### Assigned task
Begin the reply with the line containing "subtotal: 450.90 -> 425.70" and end it with the final line of the listing, reproducing every line between exactly and adding nothing.

### Records provided

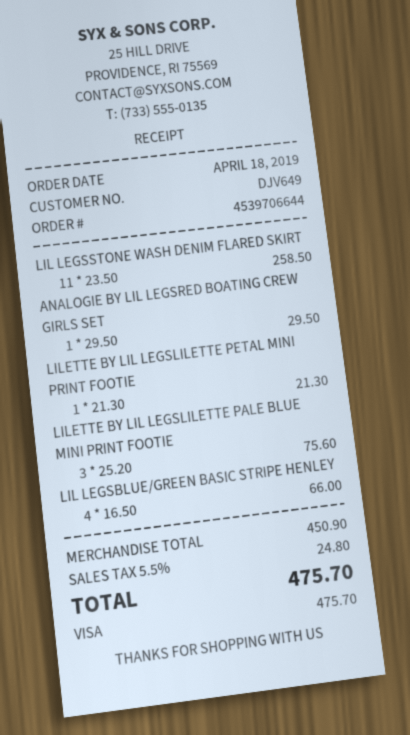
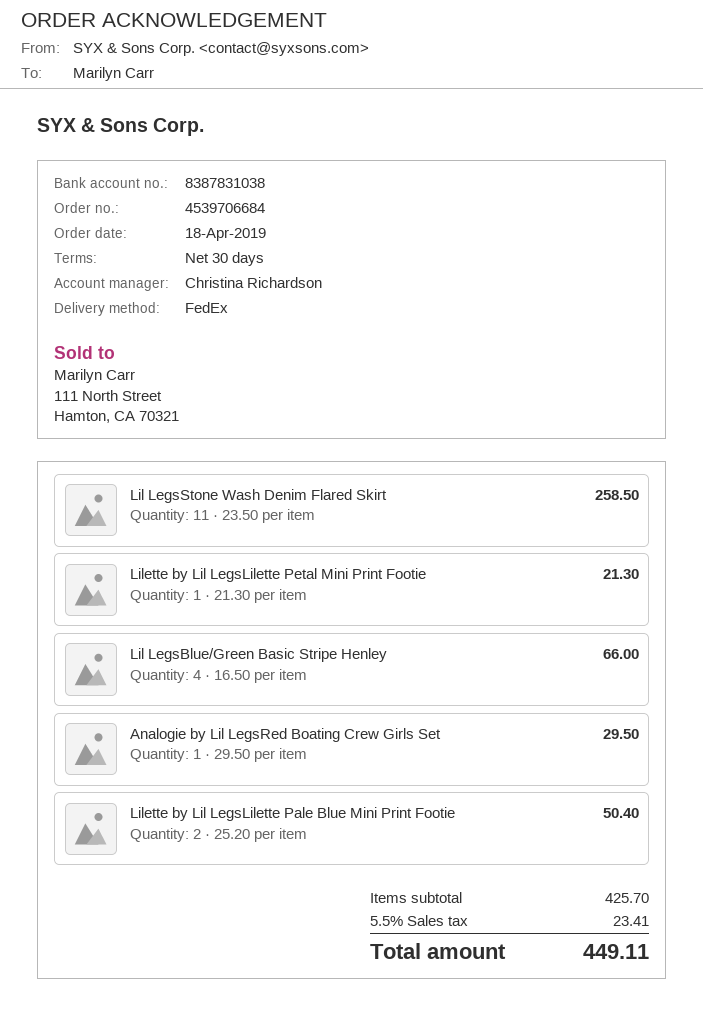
order number: 4539706644 -> 4539706684
LILETTE BY LIL LEGSLILETTE PALE BLUE MINI PRINT FOOTIE: 3 x 25.20 = 75.60 -> 2 x 25.20 = 50.40
subtotal: 450.90 -> 425.70
tax: 5.5% = 24.80 -> 5.5% = 23.41
total: 475.70 -> 449.11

### Solution to this task
subtotal: 450.90 -> 425.70
tax: 5.5% = 24.80 -> 5.5% = 23.41
total: 475.70 -> 449.11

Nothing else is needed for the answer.